If a line of the records contains the string "source", copy it out.

[Excerpts from a dataset]
= = = = = = =
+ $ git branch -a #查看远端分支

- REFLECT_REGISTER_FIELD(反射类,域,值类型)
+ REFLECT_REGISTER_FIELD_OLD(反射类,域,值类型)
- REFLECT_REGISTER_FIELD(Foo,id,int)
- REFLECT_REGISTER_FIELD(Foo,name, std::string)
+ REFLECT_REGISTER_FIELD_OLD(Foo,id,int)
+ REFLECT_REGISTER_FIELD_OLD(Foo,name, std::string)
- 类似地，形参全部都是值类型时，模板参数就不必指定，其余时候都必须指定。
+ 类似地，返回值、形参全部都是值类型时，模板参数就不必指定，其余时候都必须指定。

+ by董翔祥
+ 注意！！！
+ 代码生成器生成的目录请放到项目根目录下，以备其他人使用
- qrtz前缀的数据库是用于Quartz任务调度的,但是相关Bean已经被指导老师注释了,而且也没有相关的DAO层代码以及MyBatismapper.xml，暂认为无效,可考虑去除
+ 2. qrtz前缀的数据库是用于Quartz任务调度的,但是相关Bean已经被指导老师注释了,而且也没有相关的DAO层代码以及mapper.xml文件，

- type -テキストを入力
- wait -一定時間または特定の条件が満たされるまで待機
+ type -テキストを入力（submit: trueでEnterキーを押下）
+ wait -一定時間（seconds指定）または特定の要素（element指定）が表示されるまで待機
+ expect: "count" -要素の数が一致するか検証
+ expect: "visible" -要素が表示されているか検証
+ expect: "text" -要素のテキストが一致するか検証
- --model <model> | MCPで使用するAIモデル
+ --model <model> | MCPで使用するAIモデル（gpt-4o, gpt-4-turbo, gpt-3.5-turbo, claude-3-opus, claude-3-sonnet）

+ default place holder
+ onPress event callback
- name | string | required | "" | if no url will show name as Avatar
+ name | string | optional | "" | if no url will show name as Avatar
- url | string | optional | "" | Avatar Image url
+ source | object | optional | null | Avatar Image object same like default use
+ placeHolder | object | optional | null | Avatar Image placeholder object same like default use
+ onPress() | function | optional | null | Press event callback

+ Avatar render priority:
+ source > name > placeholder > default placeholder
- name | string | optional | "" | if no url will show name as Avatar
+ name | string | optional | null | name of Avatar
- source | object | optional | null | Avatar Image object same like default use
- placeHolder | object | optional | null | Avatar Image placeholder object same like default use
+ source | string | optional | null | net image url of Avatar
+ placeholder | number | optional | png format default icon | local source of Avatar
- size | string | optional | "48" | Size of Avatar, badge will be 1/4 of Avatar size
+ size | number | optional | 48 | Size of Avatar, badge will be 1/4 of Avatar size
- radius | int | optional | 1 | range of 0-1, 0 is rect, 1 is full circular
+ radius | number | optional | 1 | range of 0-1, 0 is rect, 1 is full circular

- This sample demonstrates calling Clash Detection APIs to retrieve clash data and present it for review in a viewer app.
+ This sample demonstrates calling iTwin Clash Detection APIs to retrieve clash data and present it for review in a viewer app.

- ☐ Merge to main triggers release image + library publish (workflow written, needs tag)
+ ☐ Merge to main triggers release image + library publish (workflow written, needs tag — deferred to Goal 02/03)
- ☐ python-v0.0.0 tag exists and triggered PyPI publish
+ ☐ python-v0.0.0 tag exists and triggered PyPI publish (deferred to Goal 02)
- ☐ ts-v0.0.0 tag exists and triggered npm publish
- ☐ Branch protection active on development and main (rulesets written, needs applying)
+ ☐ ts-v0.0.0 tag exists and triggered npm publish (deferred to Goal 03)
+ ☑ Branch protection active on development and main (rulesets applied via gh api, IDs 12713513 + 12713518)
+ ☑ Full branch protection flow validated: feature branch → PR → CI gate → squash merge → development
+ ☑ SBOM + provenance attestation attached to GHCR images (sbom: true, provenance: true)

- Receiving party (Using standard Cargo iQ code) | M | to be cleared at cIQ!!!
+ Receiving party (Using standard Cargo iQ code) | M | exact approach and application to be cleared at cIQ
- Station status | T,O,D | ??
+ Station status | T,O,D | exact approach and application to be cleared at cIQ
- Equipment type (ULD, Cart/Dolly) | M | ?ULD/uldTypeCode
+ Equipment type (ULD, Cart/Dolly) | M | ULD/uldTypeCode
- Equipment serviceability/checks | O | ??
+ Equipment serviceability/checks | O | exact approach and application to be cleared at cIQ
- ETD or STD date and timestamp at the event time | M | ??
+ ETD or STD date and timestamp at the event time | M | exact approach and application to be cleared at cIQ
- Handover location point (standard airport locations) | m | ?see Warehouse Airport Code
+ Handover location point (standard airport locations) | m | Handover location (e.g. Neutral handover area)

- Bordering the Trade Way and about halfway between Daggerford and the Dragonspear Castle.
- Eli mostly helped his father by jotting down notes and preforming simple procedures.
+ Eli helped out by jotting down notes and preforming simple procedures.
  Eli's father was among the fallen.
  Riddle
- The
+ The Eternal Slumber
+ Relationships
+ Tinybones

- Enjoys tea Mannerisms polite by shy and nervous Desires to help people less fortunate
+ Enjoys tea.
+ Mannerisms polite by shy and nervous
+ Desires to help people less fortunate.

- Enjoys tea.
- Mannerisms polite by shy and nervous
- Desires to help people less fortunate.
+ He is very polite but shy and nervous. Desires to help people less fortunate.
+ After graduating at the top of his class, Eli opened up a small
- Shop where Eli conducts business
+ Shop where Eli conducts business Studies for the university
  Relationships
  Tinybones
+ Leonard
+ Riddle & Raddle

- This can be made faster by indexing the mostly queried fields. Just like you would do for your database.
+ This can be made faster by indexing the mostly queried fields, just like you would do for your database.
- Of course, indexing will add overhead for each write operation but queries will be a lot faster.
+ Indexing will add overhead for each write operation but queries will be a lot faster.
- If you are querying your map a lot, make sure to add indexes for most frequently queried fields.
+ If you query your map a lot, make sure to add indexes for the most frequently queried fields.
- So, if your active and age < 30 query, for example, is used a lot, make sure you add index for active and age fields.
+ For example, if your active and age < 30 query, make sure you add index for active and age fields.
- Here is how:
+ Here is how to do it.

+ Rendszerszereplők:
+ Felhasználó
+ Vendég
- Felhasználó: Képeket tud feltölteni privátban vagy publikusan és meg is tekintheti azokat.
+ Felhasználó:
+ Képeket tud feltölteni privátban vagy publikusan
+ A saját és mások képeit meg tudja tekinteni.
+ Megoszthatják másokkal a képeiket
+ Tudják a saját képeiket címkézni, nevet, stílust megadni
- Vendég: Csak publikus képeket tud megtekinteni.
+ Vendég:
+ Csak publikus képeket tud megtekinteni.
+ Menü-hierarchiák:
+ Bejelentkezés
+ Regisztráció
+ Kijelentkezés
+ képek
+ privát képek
= = = = = = =
_Finished task_.
+ source | object | optional | null | Avatar Image object same like default use
+ source > name > placeholder > default placeholder
- source | object | optional | null | Avatar Image object same like default use
+ source | string | optional | null | net image url of Avatar
+ placeholder | number | optional | png format default icon | local source of Avatar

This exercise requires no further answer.